In this case the court made findings as to both plaintiffs and defendant's gross incomes. It did not, however, make the required finding as to defendant’s financial needs, although defendant testified to monthly expenses of approximately $5,000. Child support set pursuant to child support guidelines at $1363, plus alimony of $1800, plus defendant’s potential salary as determined by the court of $645, yields total gross monthly income of $3808 for defendant and her son. Plaintiff, after deducting child support and alimony, has gross monthly income of $6837. When his child support obligation ceases, approximately fifteen months after the decree, he will have gross monthly income of $8200 in comparison to defendant’s $2445.2 Defendant fits the profile described in Jones and other cases: she is approximately fifty years old, has minimal marketable job skills, and has spent most of the thirty plus years of the parties’ marriage raising and caring for their five children and their home, presumably with the concurrence of plaintiff. Her likelihood of achieving significant salary levels in the future is slim. The alimony set by the court does not come close to equalizing the parties’ standard of living as of the time of the divorce, but allows plaintiff a two to four times advantage.3 We, therefore, hold that the alimony amount set by the court was clearly erroneous.

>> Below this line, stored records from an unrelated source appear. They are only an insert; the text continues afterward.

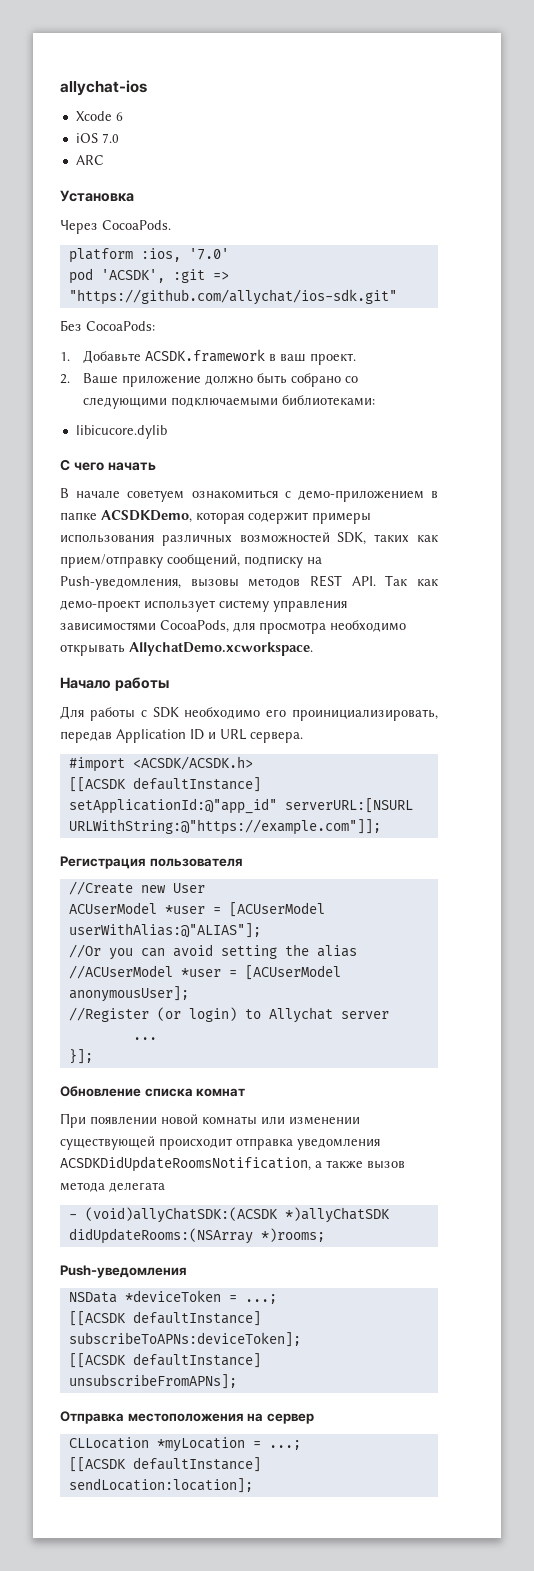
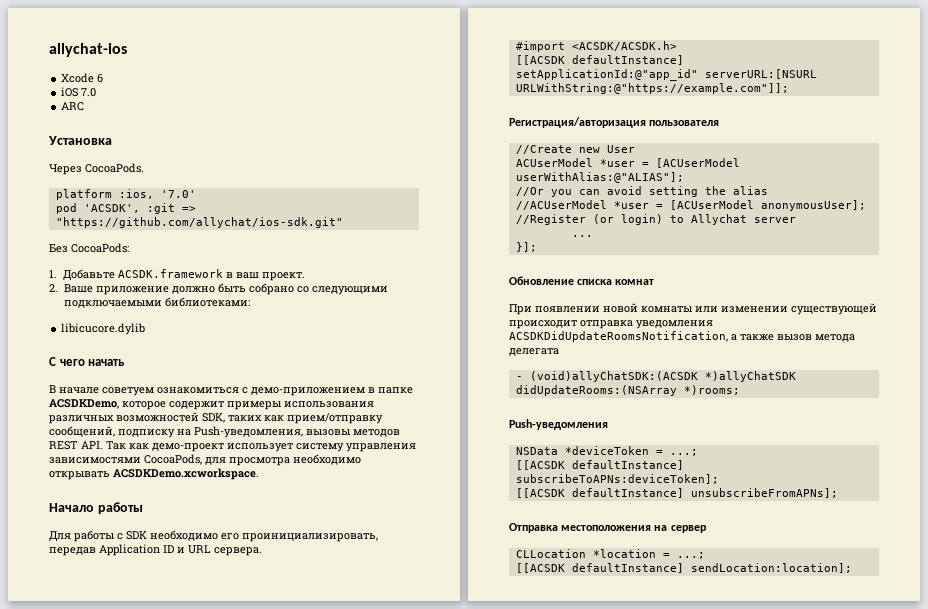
- В начале советуем ознакомиться с демо-приложением в папке ACSDKDemo, которая содержит примеры использования различных возможностей SDK, таких как прием/отправку сообщений, подписку на Push-уведомления, вызовы методов REST API. Так как демо-проект использует систему управления зависимостями CocoaPods, для просмотра необходимо открывать AllychatDemo.xcworkspace.
+ В начале советуем ознакомиться с демо-приложением в папке ACSDKDemo, которое содержит примеры использования различных возможностей SDK, таких как прием/отправку сообщений, подписку на Push-уведомления, вызовы методов REST API. Так как демо-проект использует систему управления зависимостями CocoaPods, для просмотра необходимо открывать ACSDKDemo.xcworkspace.
- Регистрация пользователя
+ Регистрация/авторизация пользователя
- CLLocation *myLocation = ...;
+ CLLocation *location = ...;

We reverse and remand to the trial court on the issue of alimony, for findings as to defendant’s financial needs, the parties’ standard of living at the time of the trial, and for adjustment of the amount of alimony to better equalize the parties’ abilities to go forward with their respective lives.

TAX CONSIDERATIONS

Defendant also urges that the court erred by failing to consider the tax consequences of selling the California home. Defendant produced an expert witness at trial who testified as to the possible tax ramifications of the sale. He discussed capital gains tax, but said the amount would depend on the sales price, and that it might be avoided pursuant to tax regulations. He testified that taxes might be deferred, or “rolled over,” but could not say with any certainty how the IRS would rule. There is no abuse of discretion if a court refuses to speculate about hypothetical future tax consequences of a property *1214division made pursuant to a divorce. Alexander v. Alexander, 737 P.2d 221, 224 (Utah 1987). Tax consequences in this case were speculative as to whether they could be avoided or delayed, and as to amount. The court heard testimony and evidence regarding possible tax implications, but did not err in refusing to adjust property distribution because of those theoretical consequences.

CONCLUSION

We affirm the trial court’s property distribution order but reverse as to the alimony award and remand for further proceedings consistent with this opinion.

GARFF, J., concurs.

. Defendant filed an earlier declaration of monthly expenses totaling $4464.62, but included no expenses for real property taxes or insurance, indicating that they were then unknown.

. "If courts award child support in lieu of permanent alimony, they may fail to anticipate the financial impact on the remaining family as each child reaches age 18 and his or her award terminates.” March 1990 Utah Task Force on Gender and Justice Report to the Utah Judicial Council 38.

. Exact mathematical equality of income is not required, but sufficient parity to allow both parties to be on equal footing financially as of the time of the divorce is required.